Aaron in the tabernacle, engraving by Gérard Jollain, 1670 Wikimedia

Four verses in the Torah, two of them from Parasha Tzav, seem to suggest that “holiness is contagious.”[1] The New Jewish Publication Society translates these verses as follows:

  • Altar: “whatever touches the altar shall become consecrated (כָּל־הַנֹּגֵ֥עַ בַּמִּזְבֵּ֖חַ יִקְדָּֽשׁ)” (Exod 29:37)
  • Tabernacle utensils : “whatever touches them [the furnishings of the Tabernacle] shall be consecrated (כָּל־הַנֹּגֵ֥עַ בָּהֶ֖ם יִקְדָּֽשׁ) ” (Exod 30:29)
  • Meal Offering: “anything that touches these [meal offerings] shall become holy (כֹּ֛ל אֲשֶׁר־יִגַּ֥ע בָּהֶ֖ם יִקְדָּֽשׁ)” (Lev 6:11)
  • Sin Offering: “anything that touches its flesh [the flesh of the sin offering] shall become holy (כֹּ֛ל אֲשֶׁר־יִגַּ֥ע בִּבְשָׂרָ֖הּ יִקְדָּ֑שׁ)” ( Lev 6:20)

(Alternatively the verses might mean that whoever [rather than whatever] or anyone [rather than anything] that touches these items becomes holy.) Based on these verses, many modern critical scholars, such as Nahum Sarna, claim that originally holiness in ancient Israel was viewed as contagious.[2]

Why Rabbinic Literature Does not See Holiness as Contagious

In classical rabbinic literature, these Torah verses are never interpreted as meaning that someone or something can become holy by touching holy things.

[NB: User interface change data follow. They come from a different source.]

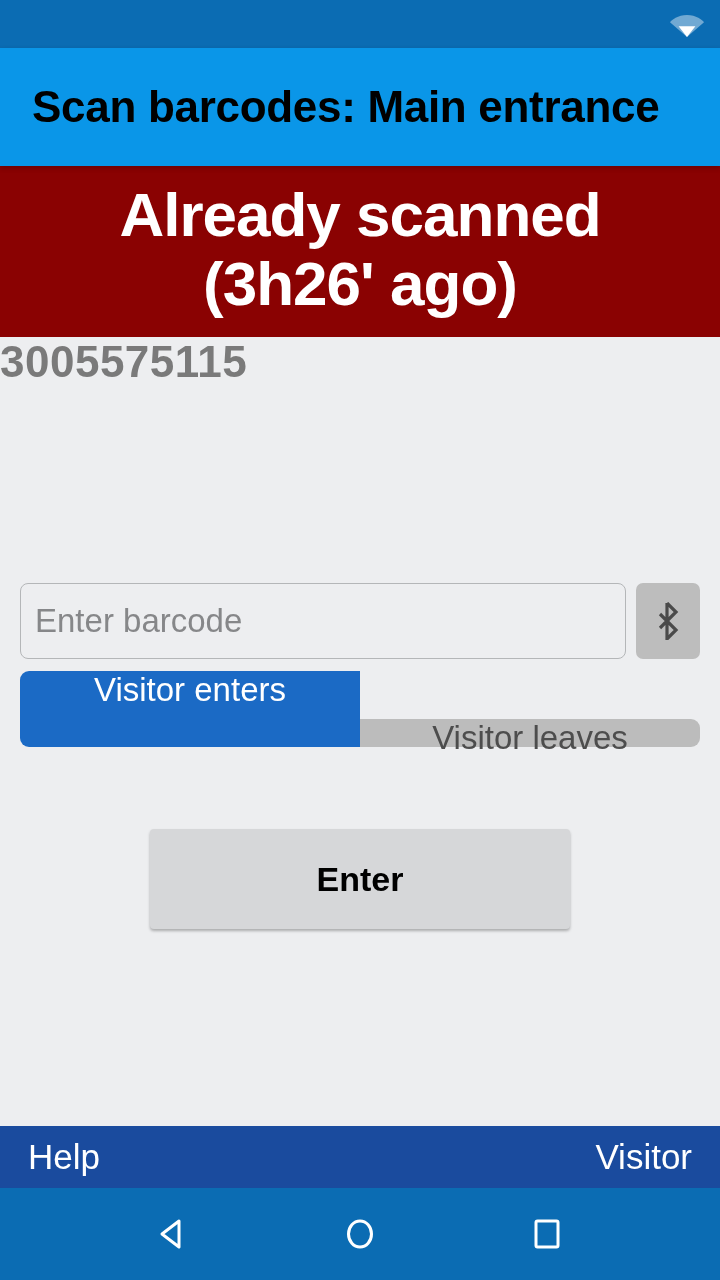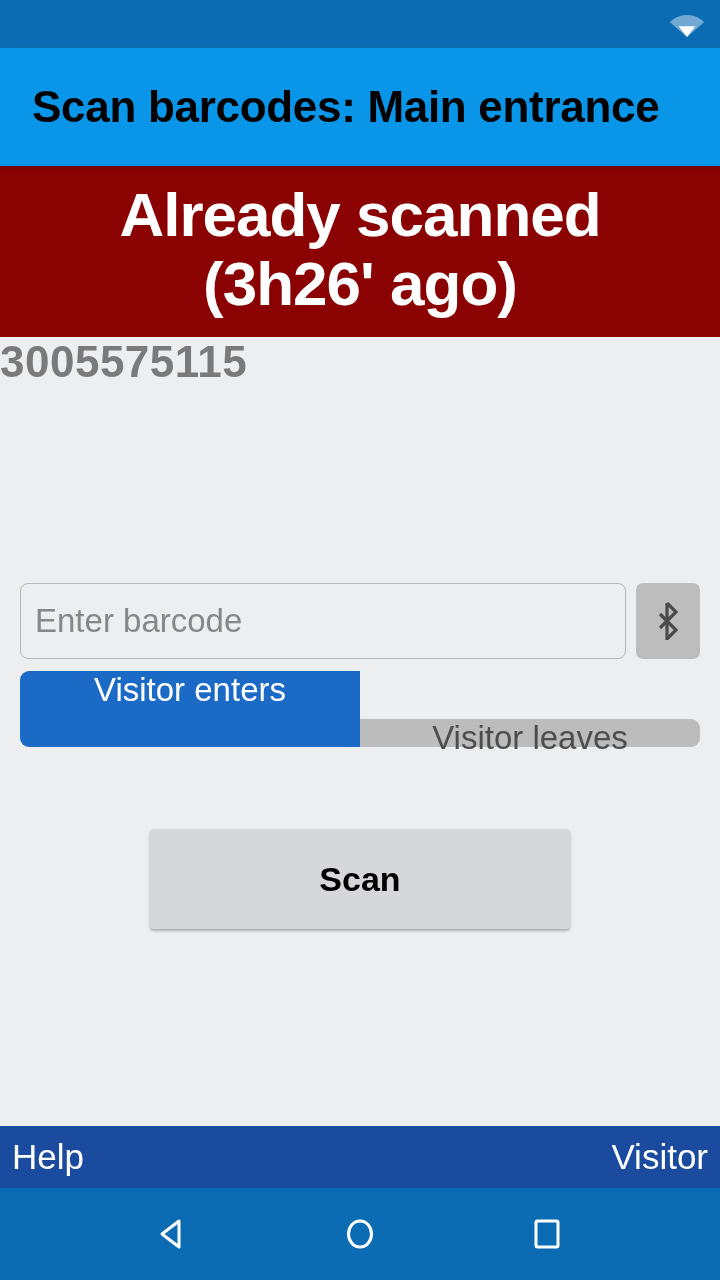--- a/index.html
+++ b/index.html
@@ -276,7 +276,7 @@
   </div>
 
   <div class="scan-wrap">
-    <button class="scan-button">Scan</button>
+    <button class="scan-button">Enter</button>
   </div>
 
   <div class="spacer"></div>

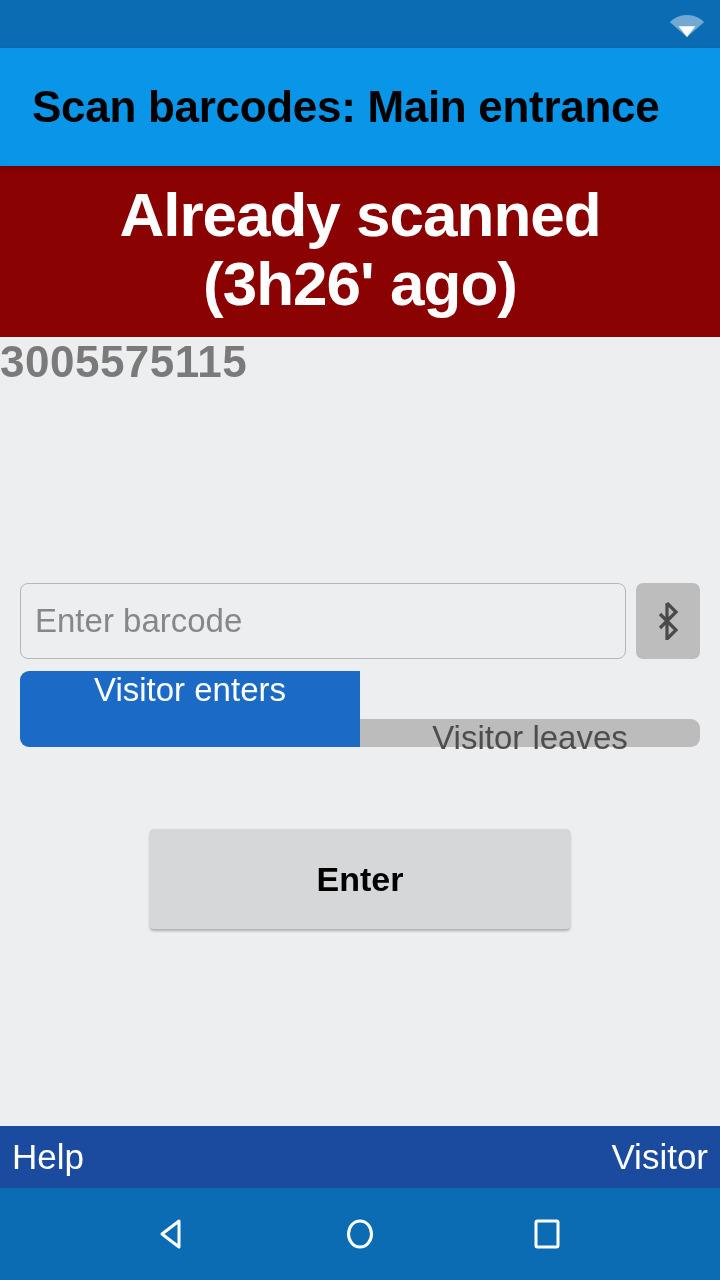--- a/index.html
+++ b/index.html
@@ -198,7 +198,7 @@
     display: flex;
     align-items: center;
     justify-content: space-between;
-    padding: 0 12px;
+    padding: 0 28px;
     box-sizing: border-box;
   }
   .bottom-link {

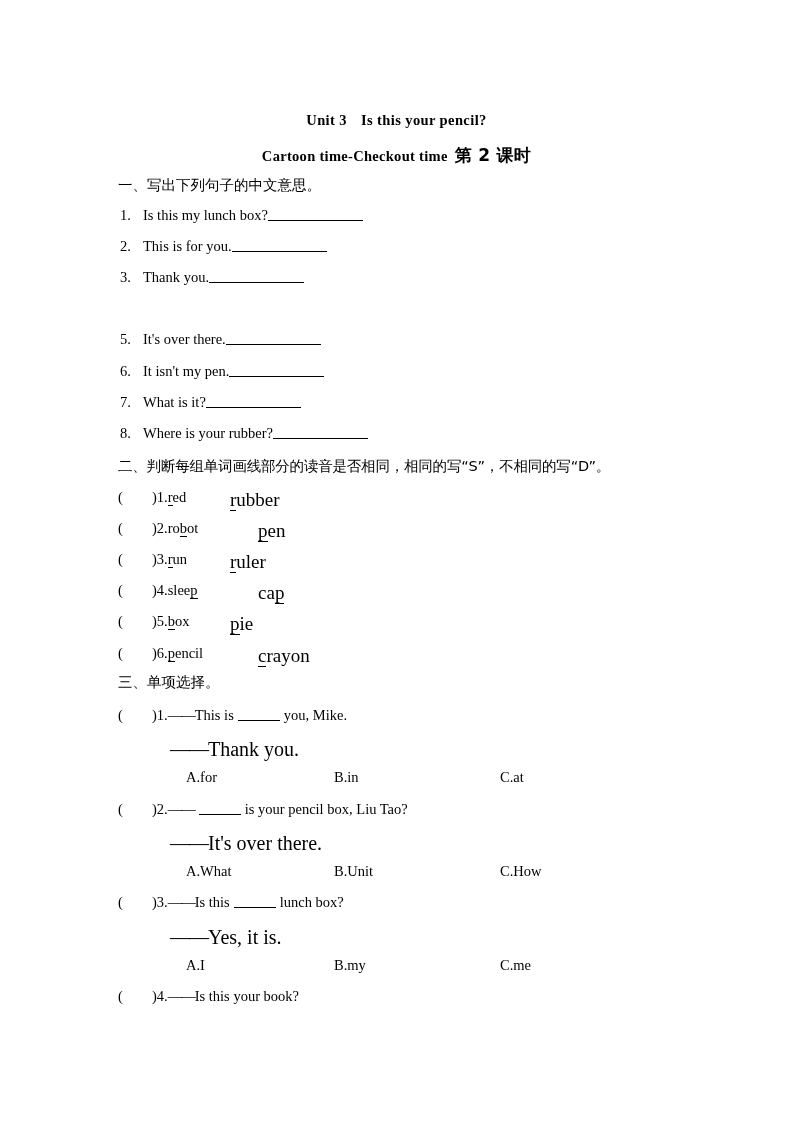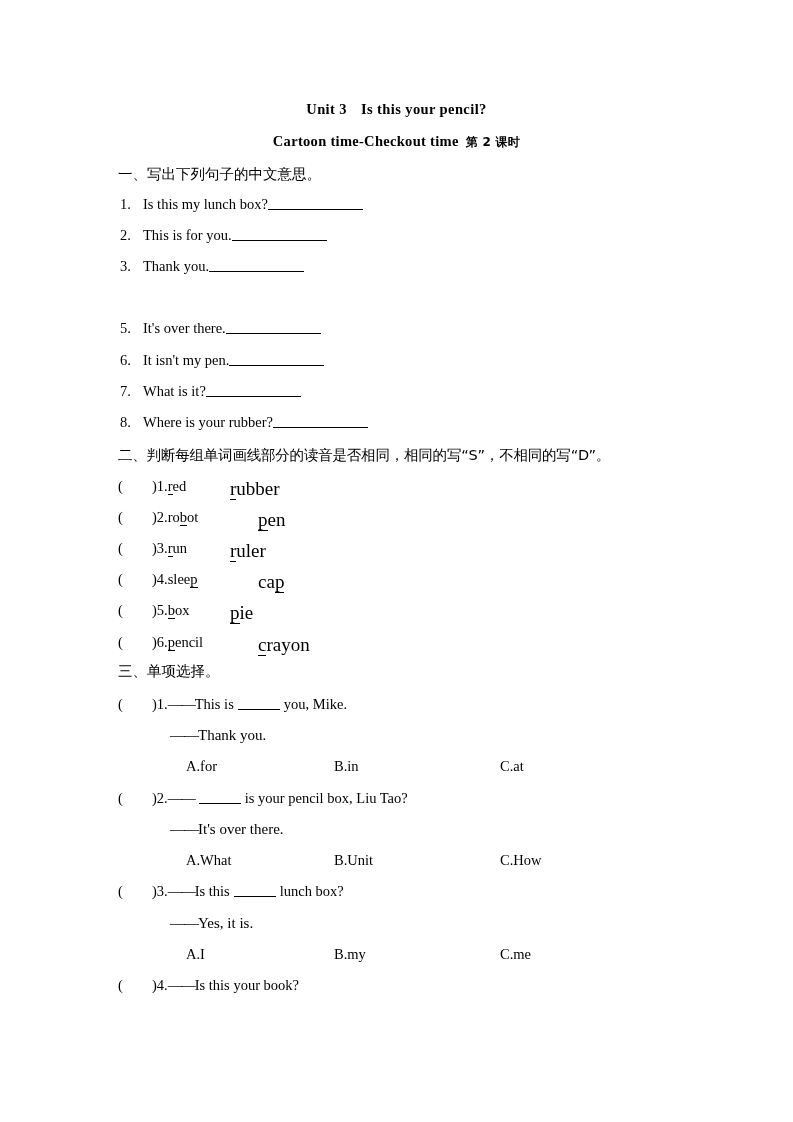--- a/index.html
+++ b/index.html
@@ -17,7 +17,7 @@
   }
   .page {
     position: absolute;
-    left: 0; top: 0;
+    left: 0; top: 11px;
     width: 793px;
     height: 936px;
   }

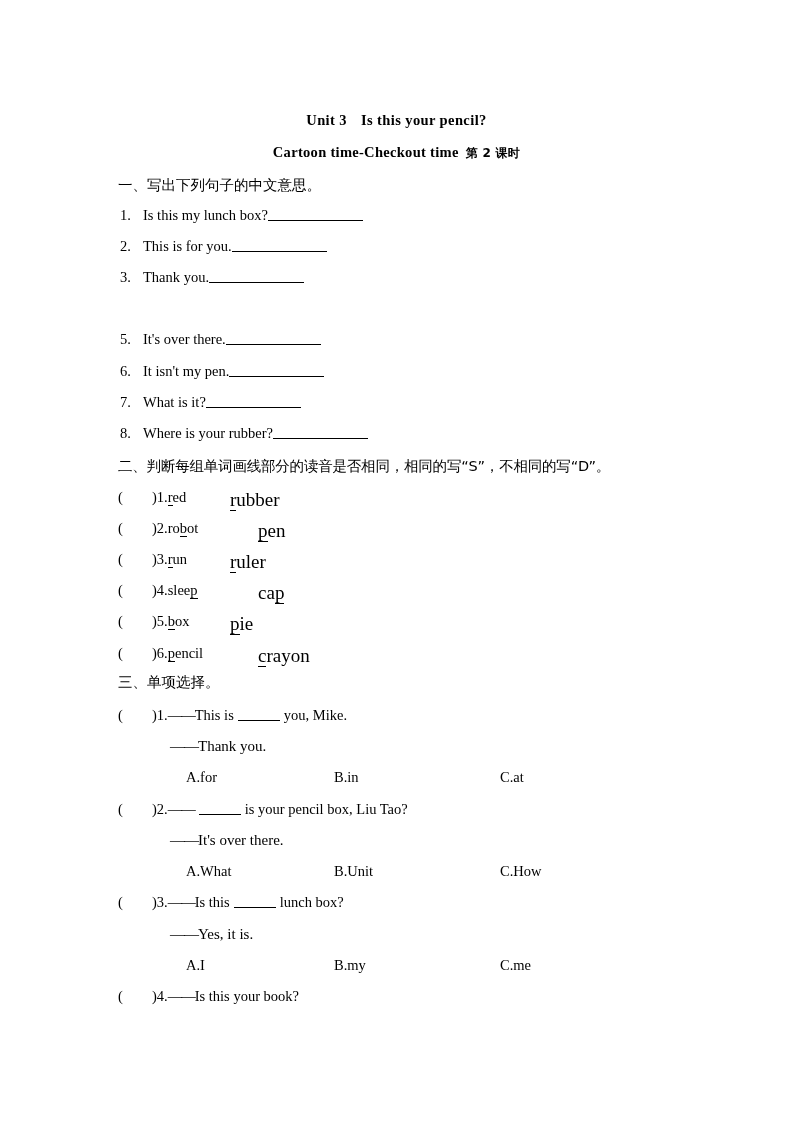--- a/index.html
+++ b/index.html
@@ -44,7 +44,7 @@
   }
   .title-sub .lesson {
     font-family: "DejaVu Sans", "Liberation Sans", sans-serif;
-    font-size: 12px;
+    font-size: 17px;
     margin-left: 7px;
   }
 

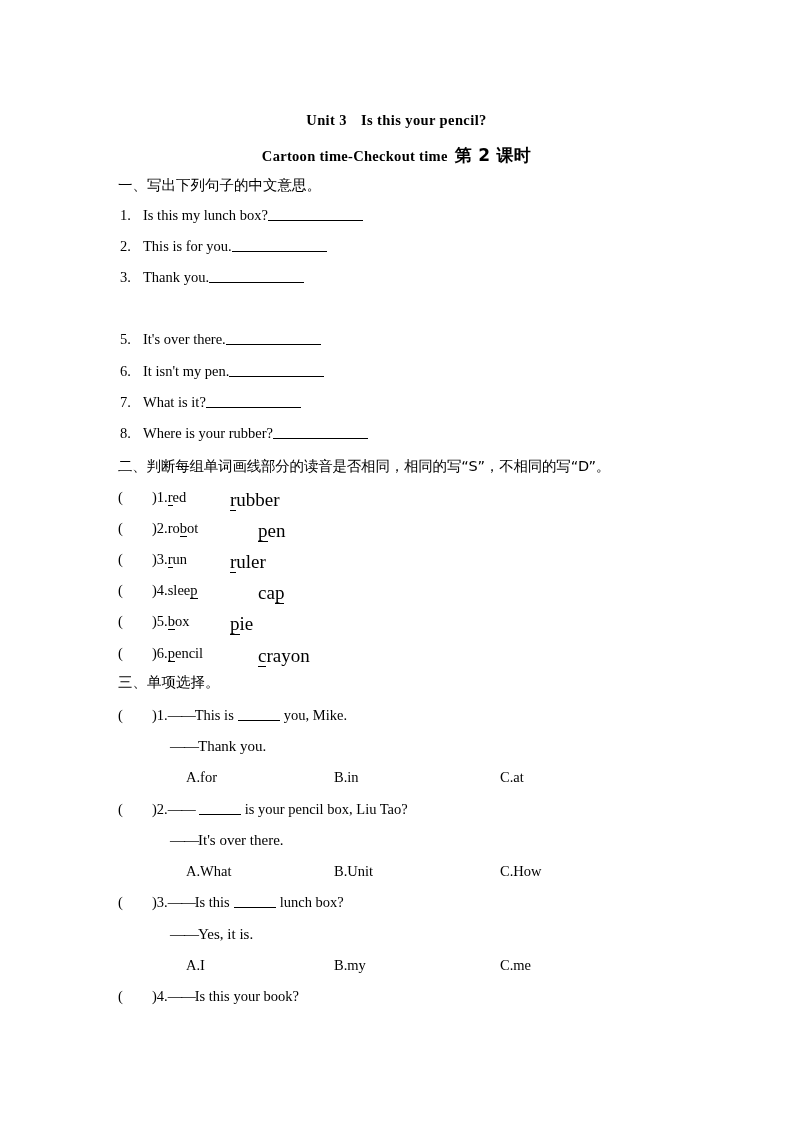--- a/index.html
+++ b/index.html
@@ -111,7 +111,7 @@
   .q3-ans {
     position: absolute;
     left: 170px;
-    font-size: 15px;
+    font-size: 20px;
     white-space: nowrap;
   }
   .dash {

In the halakhic understanding, while impurity can be transferred through contact, holiness cannot.

Why not? I believe that rabbinic loyalty to the principle of non-contagious holiness is likely based on theological considerations. Carol M. Myers and Eric M. Myers argue persuasively:

Although defilement is contagious . . ., holiness in contrast is not. Sanctity is much more difficult to acquire and must be generated by direct involvement or behavior. Each individual becomes responsible for adherence to standards that lead towards holiness. This lesson greatly influenced the development of classical Judaism in which adherence to the halakhah, standards or law, became the only vehicle for achieving …. holiness.[3]

In other words, in halakhic Judaism the idea that holiness might be spread merely through contact was unthinkable, and texts that seemed to suggest otherwise were reinterpreted.

Midrash Halakhah: Only Intended Objects Derive Holiness

The earliest midrash halakhah texts say that the two verses in Exodus (Altar – 29:37 and Tabernacle utensils – 30:29) concern timing. Certain items that you want to use for a holy purpose begin to have holy status the moment they are placed on the altar or in a Temple utensil.[4] But as Rashi puts it, “any item that does not belong there does not become holy”[5]through contact with the holy altar or a holy utensil.[6]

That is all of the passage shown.